→ **Instructions to follow**:
Check every line of the data below for the word "text". Copy the ones that have it.

→ **Material to process**:
***
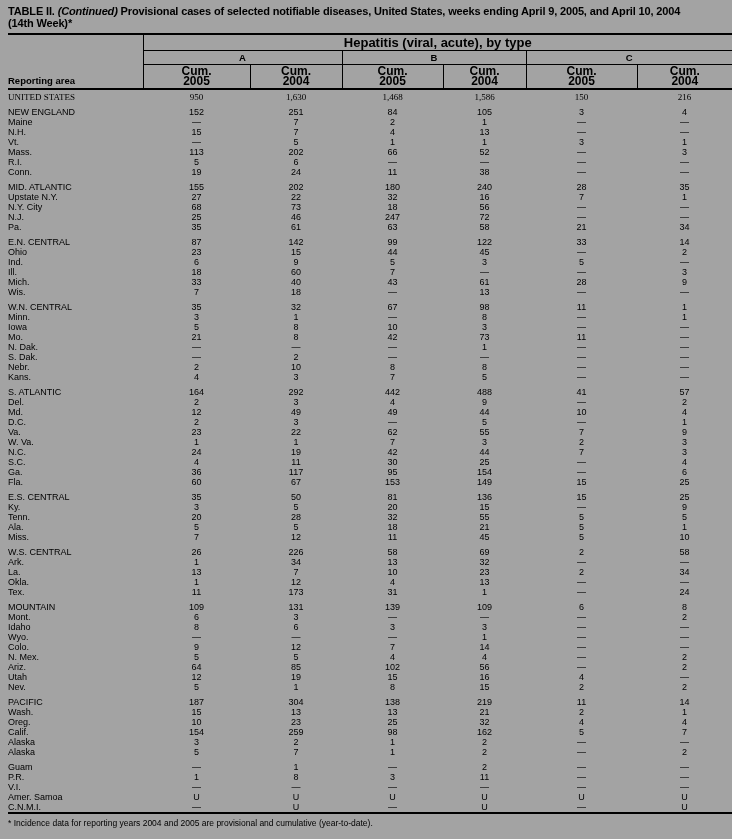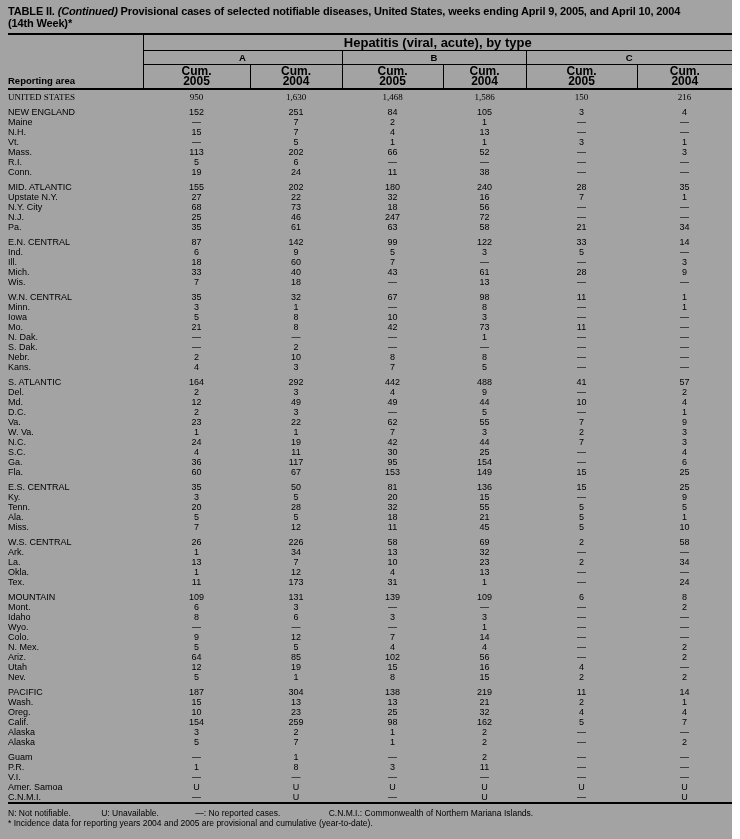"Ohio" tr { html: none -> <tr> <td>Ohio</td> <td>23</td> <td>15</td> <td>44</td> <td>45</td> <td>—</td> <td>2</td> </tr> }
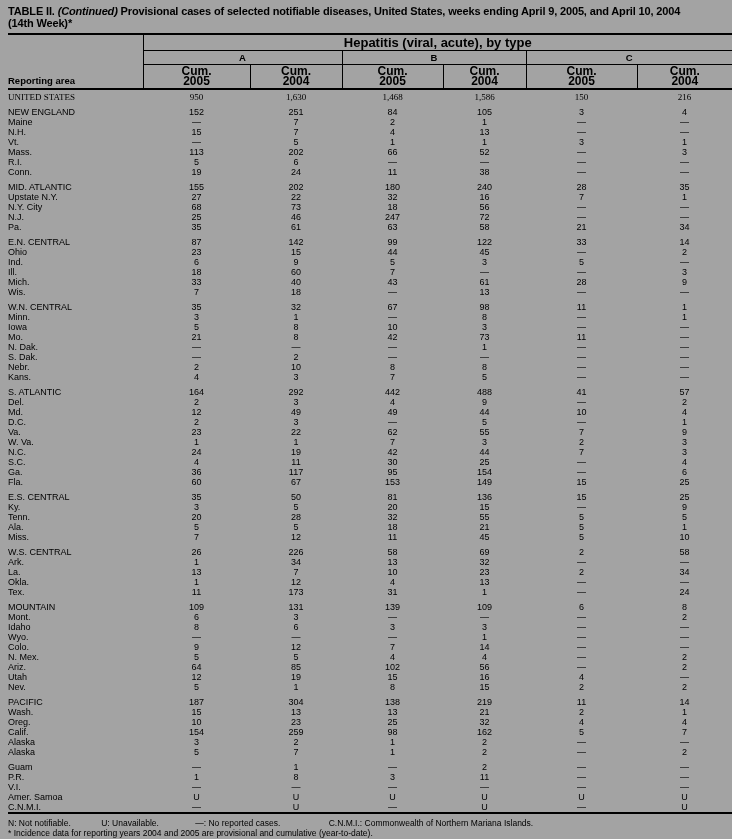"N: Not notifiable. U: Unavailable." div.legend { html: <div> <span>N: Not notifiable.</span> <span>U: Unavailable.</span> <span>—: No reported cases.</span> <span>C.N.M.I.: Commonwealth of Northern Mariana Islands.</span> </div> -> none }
***
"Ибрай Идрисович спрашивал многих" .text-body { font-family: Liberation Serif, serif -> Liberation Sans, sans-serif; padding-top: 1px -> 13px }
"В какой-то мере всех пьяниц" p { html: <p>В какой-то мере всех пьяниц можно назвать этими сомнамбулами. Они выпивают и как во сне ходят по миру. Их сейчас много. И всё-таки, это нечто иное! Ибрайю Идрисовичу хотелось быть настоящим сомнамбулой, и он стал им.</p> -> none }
***
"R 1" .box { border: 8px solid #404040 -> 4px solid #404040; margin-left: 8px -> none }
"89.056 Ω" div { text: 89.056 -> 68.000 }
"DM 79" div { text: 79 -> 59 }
***
→ **Output**:
"Ибрай Идрисович спрашивал многих" .text-body { font-family: Liberation Serif, serif -> Liberation Sans, sans-serif; padding-top: 1px -> 13px }
"89.056 Ω" div { text: 89.056 -> 68.000 }
"DM 79" div { text: 79 -> 59 }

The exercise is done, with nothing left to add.